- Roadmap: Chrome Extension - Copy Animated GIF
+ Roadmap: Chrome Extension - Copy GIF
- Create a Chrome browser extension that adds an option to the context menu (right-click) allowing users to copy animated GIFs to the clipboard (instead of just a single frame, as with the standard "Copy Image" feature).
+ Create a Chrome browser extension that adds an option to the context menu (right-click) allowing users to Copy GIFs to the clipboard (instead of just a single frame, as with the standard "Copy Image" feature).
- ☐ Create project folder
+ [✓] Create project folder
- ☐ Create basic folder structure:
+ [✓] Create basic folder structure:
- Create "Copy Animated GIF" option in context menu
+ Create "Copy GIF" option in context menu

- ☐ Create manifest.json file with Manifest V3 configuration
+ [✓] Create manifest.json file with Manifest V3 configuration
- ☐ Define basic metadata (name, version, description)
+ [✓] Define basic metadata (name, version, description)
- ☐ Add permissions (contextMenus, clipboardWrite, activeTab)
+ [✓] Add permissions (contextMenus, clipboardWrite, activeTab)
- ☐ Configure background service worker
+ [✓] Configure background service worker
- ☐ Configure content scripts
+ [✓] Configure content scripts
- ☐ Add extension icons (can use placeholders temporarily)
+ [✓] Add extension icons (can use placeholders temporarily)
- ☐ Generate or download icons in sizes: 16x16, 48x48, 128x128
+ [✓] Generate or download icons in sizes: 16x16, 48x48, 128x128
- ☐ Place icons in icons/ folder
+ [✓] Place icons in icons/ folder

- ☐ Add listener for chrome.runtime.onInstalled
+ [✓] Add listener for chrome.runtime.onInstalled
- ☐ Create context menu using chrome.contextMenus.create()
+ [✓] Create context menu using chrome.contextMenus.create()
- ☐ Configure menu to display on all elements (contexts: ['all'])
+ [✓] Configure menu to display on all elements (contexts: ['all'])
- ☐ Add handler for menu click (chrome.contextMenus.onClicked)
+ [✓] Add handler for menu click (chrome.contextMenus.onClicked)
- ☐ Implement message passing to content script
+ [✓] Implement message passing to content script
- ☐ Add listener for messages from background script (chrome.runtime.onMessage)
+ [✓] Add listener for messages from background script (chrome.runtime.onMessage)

▬▬▬▬▬▬

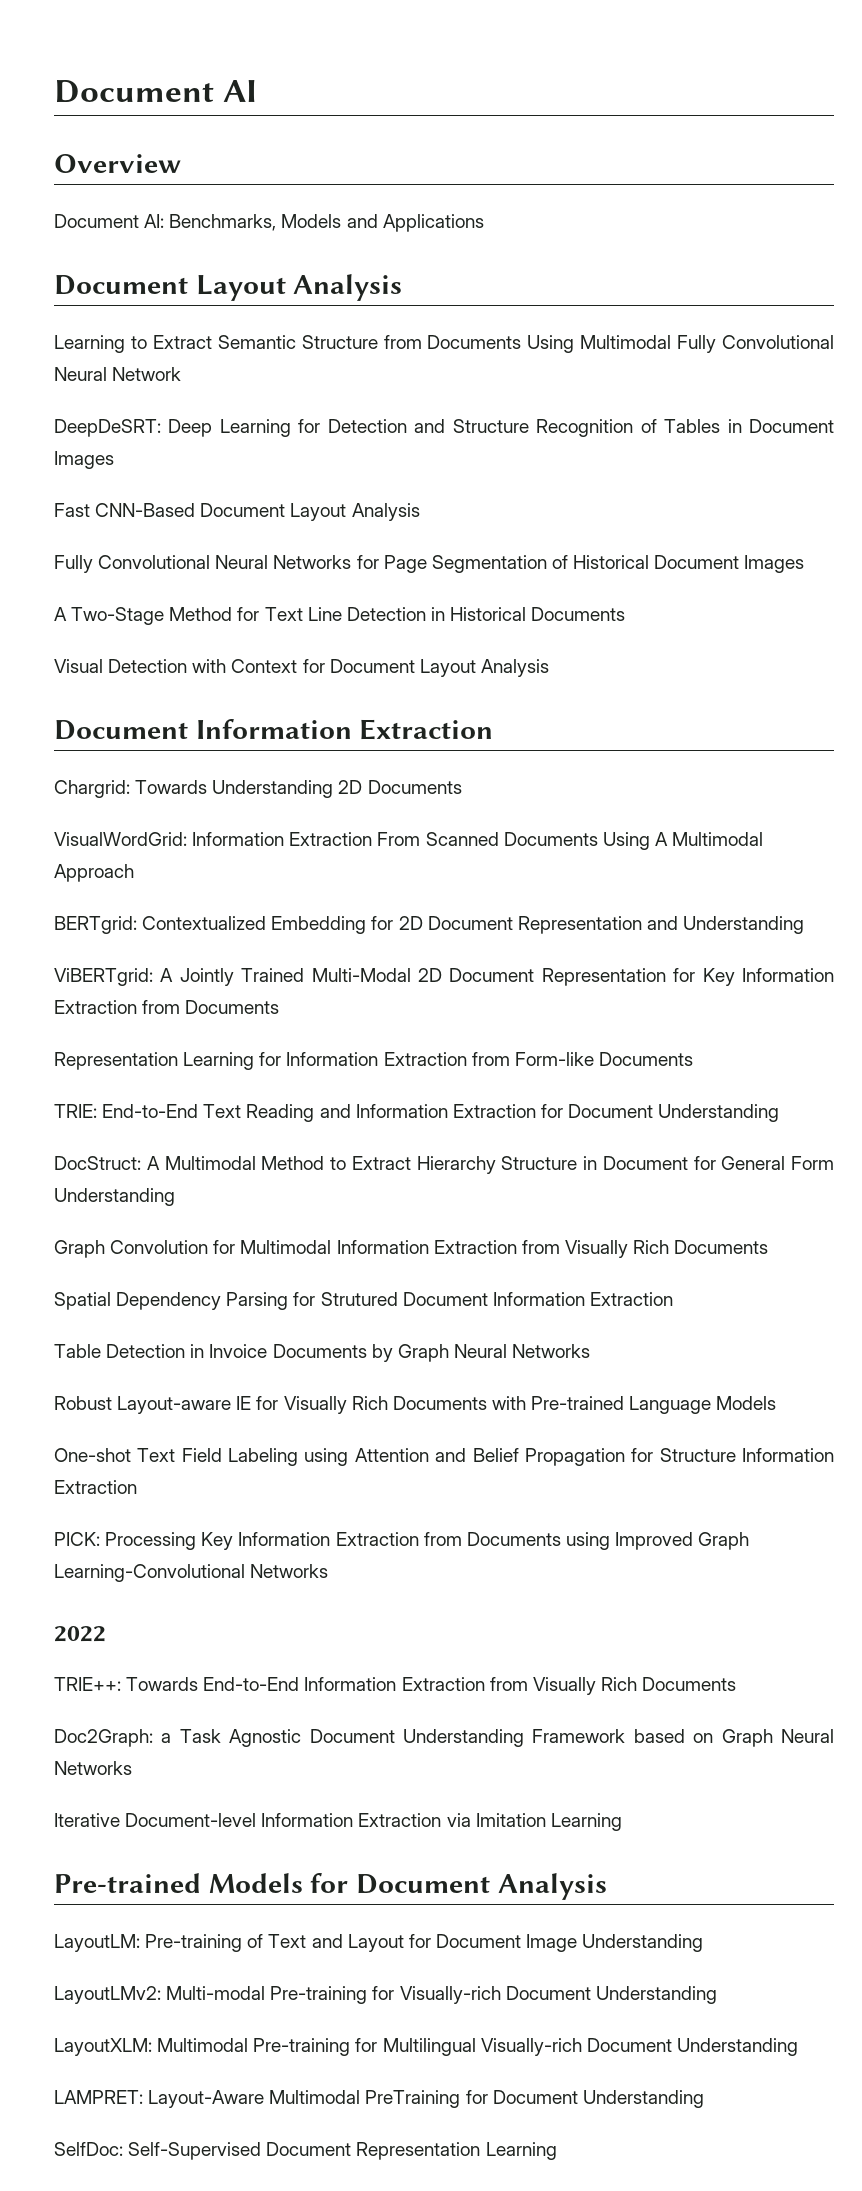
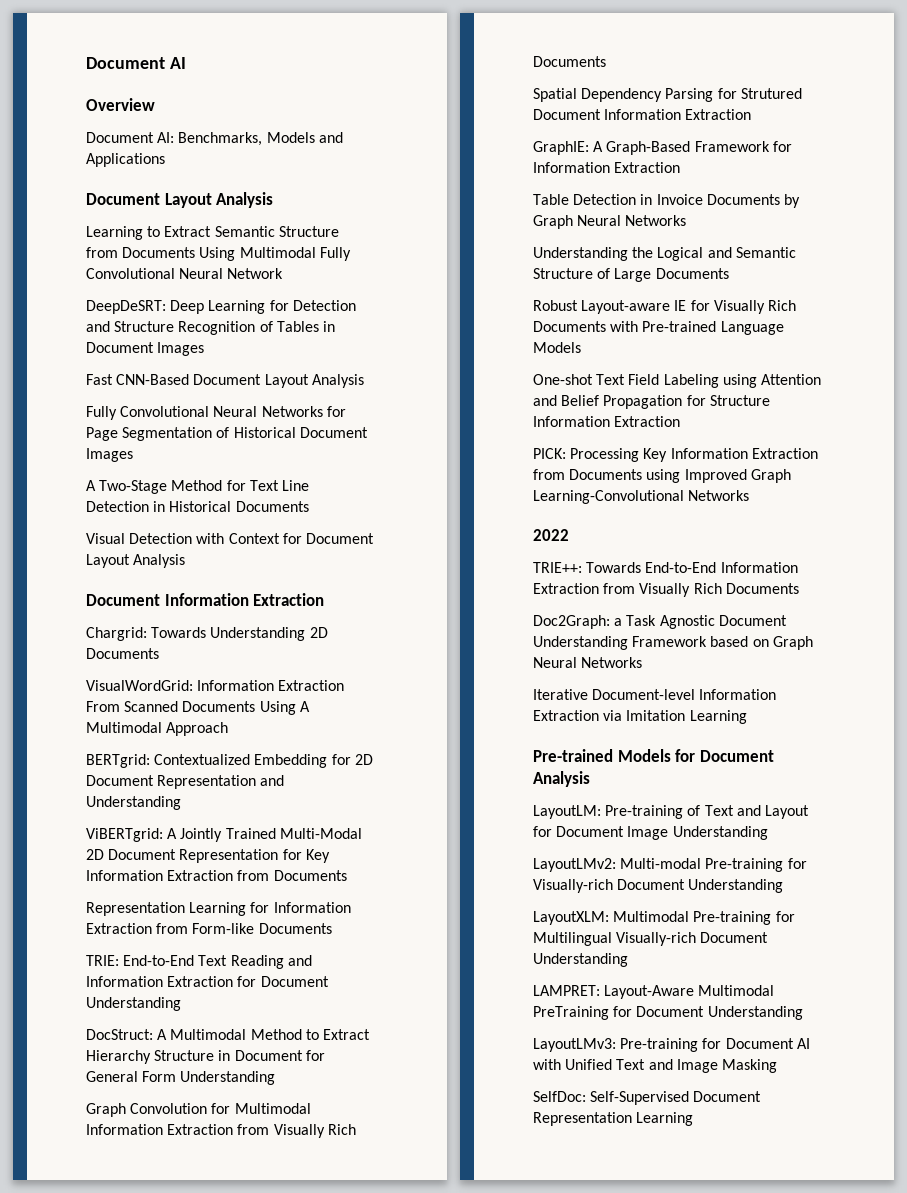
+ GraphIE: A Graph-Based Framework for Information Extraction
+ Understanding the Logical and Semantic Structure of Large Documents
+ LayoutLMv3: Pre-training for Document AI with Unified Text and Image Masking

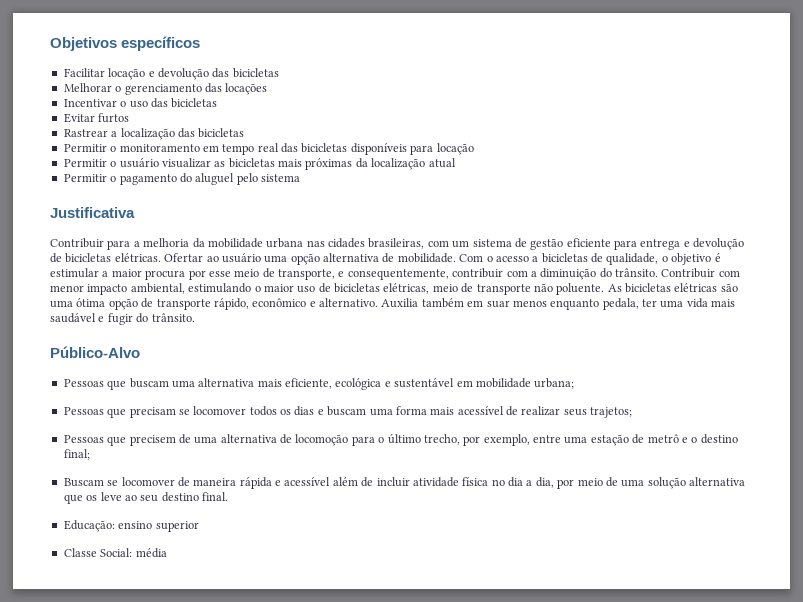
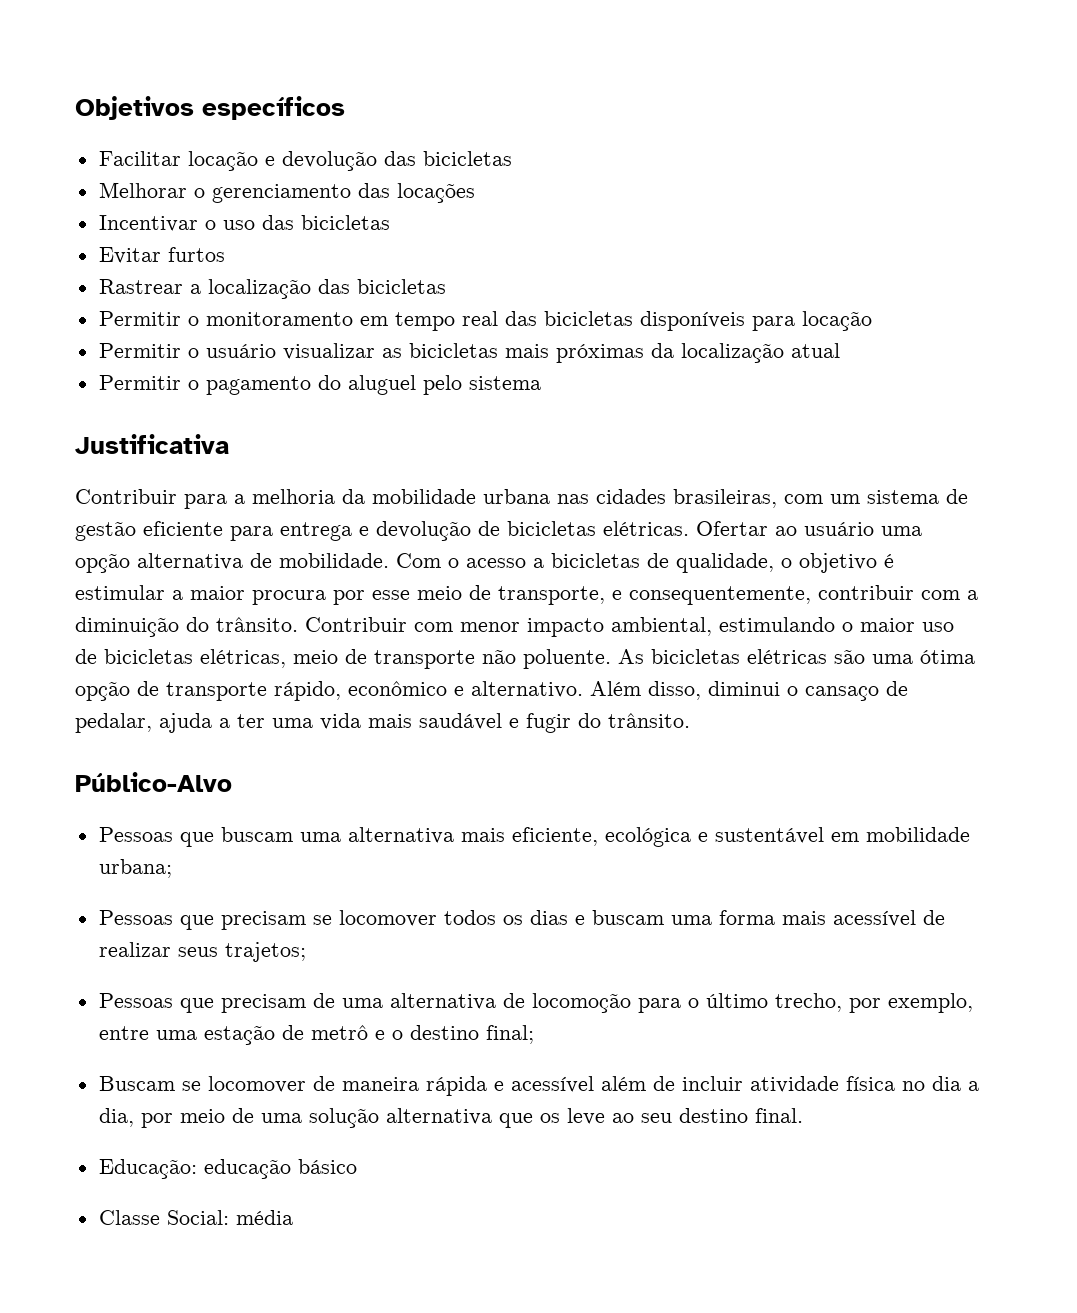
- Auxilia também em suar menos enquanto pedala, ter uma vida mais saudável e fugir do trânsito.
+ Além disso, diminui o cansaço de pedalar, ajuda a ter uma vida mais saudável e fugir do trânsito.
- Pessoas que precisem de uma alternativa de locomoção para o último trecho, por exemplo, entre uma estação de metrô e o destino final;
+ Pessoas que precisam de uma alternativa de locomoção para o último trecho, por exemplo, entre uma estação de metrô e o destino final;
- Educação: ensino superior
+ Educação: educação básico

▬▬▬▬▬▬

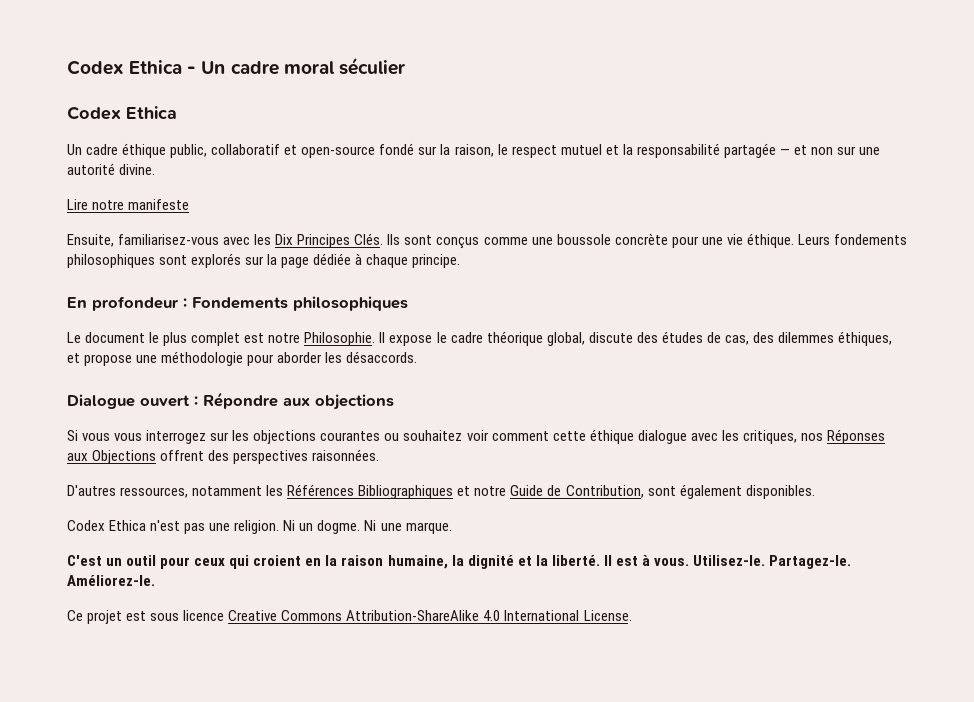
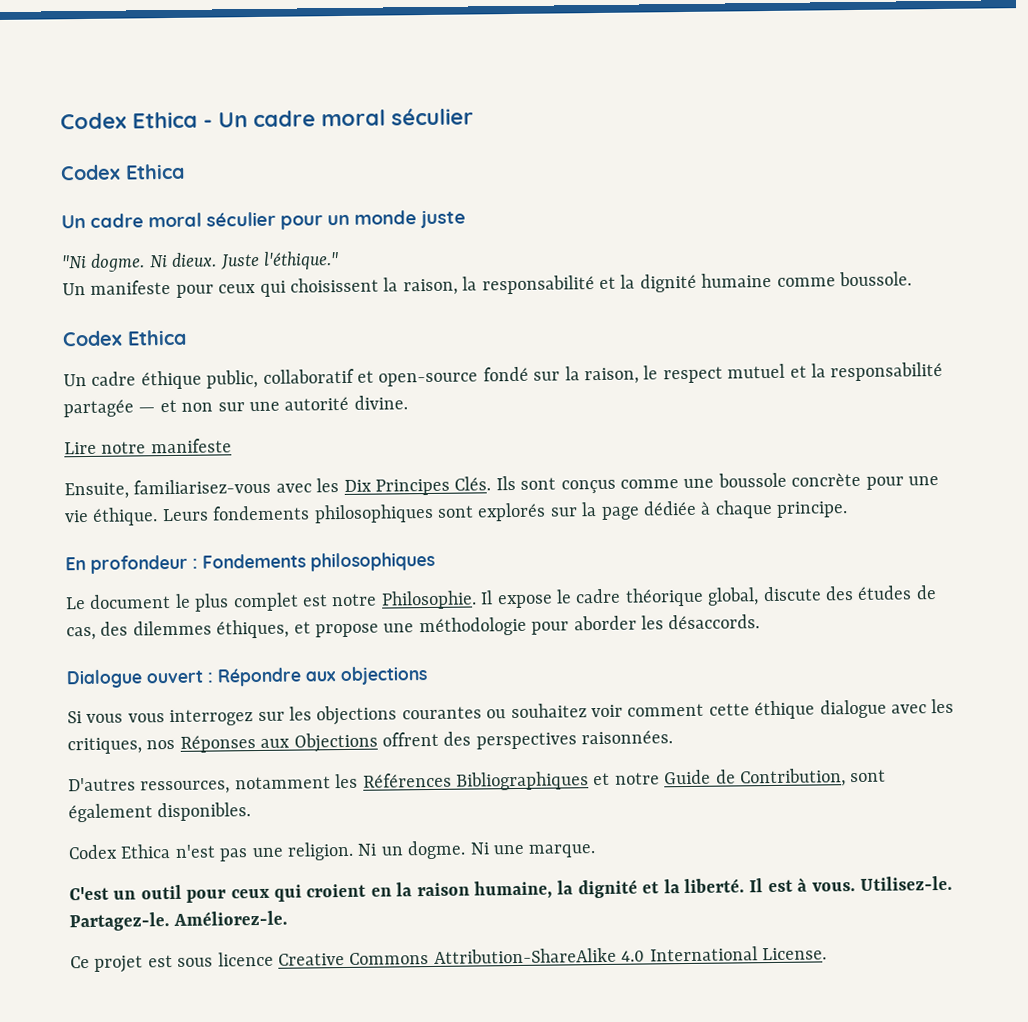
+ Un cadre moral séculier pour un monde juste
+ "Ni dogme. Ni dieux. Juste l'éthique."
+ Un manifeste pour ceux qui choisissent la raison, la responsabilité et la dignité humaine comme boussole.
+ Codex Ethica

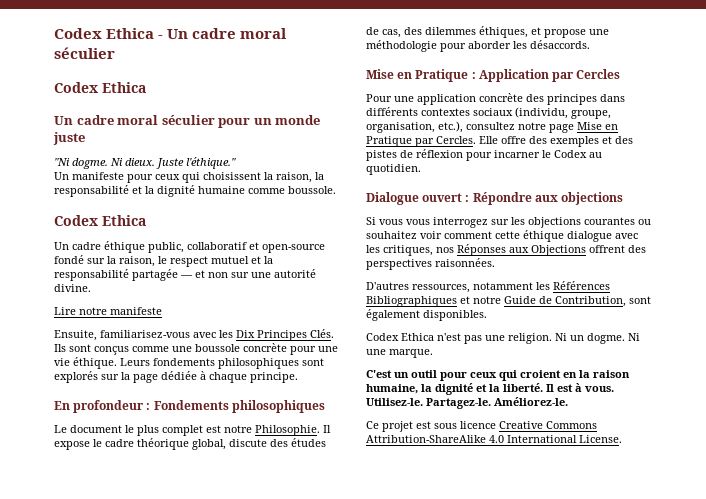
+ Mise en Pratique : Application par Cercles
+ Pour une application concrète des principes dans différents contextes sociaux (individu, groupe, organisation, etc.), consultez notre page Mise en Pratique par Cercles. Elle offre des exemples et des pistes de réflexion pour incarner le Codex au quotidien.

▬▬▬▬▬▬

Say how many of the lines above include the string "alternativa", and give no other words.

2